I know that the discussion has surfaced somewhere and, if I remember correctly, to add SHA-512 is not overly complicated.

Although, I' m not a Pike hacker, so I couldn't elaborate. Maybe I can poke a pike dev. :-)
 
Posted by
Martin Stjernholm  -  October 2008
Cool! I was hoping to be able to say that this has been added to Pike 7.8 which is due RSN, but alas there's no support there either. That's really something to look into, since things like this never gets fast when written in pike.

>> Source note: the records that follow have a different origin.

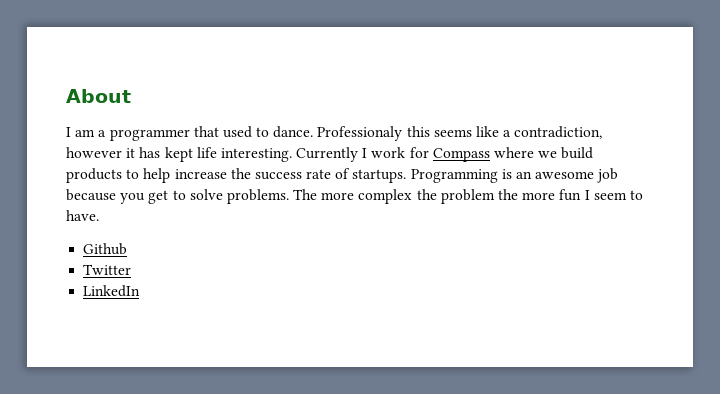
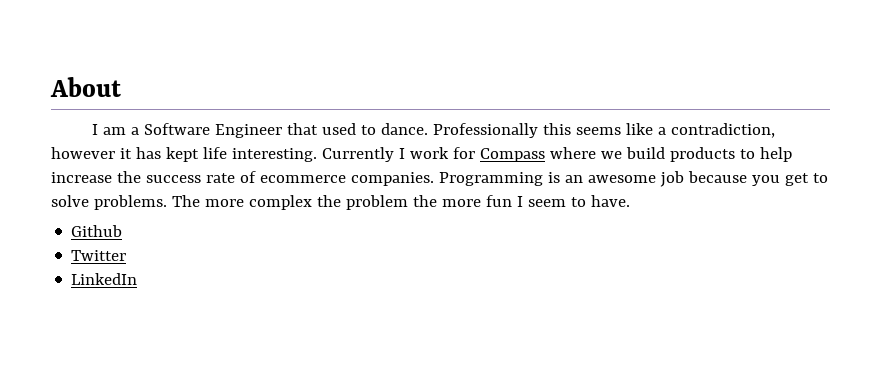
- I am a programmer that used to dance.
+ I am a Software Engineer that used to dance.
- Professionaly this seems like a contradiction, however it has kept life interesting.
+ Professionally this seems like a contradiction, however it has kept life interesting.
- Currently I work for Compass where we build products to help increase the success rate of startups.
+ Currently I work for Compass where we build products to help increase the success rate of ecommerce companies.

I haven't studied your code in detail yet, but I noticed one thing: Maybe it's worth to turn some of the small functions into macros to avoid the function call overhead.
 
Posted by
Martin Green  -  October 2008
I removed most of the small functions and wrote them inline instead and removed some unnecessary masking. But it had no effect on performance, it is still 6.5 ms per call.
Is there any better way to measure execution timing than:
sleep(0);
int start_time = time();
//...
sleep(0);
write("Duration: %d s\n", time()-start_time);
 
Posted by
Martin Green  -  October 2008
Obviously it would be better to have SHA512 in the crypto library (as optimized C code).
 
Posted by
Martin Karlgren  -  October 2008
Please have a look at gethrtime() for the time measuring - http://pike.ida.liu.se/generated/manual/modref/ex/predef_3A_3A/gethrtime.html - i.e:

int starttime = gethrtime(); dosomestuff(); werror("Time spent: %.5f\n", gethrtime()-starttime);
 
Posted by
Martin Green  -  October 2008
Thank's MJ!

This is a nice utility to measure the time spent inside a scope. Just make a local variable of this class at the top of the scope:
// --->
class Elapsed
{
void create(string name)
{
m_Name = name;
m_Start = gethrtime();
}
void destroy()
{
werror("%s: %.5f s\n", m_Name, (gethrtime()-m_Start)/1000000.0);
}

int m_Start;
string m_Name;
};
// <---

Like this:
// --->
void Foo()
{
  Elapsed el = Elapsed("Foo");
  do_funky_stuff();
}
// <---
 
Posted by
Martin Stjernholm  -  October 2008
gethrvtime is theoretically better than gethrtime since it measures actual cpu time. The drawback is that it can have lousy accuracy. That's a lot better with later pike versions and newer OS's. With 7.8 on linux 2.6 I'd definitely use gethrvtime instead (which also means gauge{} is accurate with high precision).
 
Posted by
Martin Green  -  October 2008
Aha you can use gauge!

werror(sprintf("%O s\n", gauge {
Do_stuff();
}));

I couldn't find that in the documentation anywhere!
 
Posted by
Martin Stjernholm  -  October 2008
You're right it's missing from the module refdoc. Thanks for letting us know.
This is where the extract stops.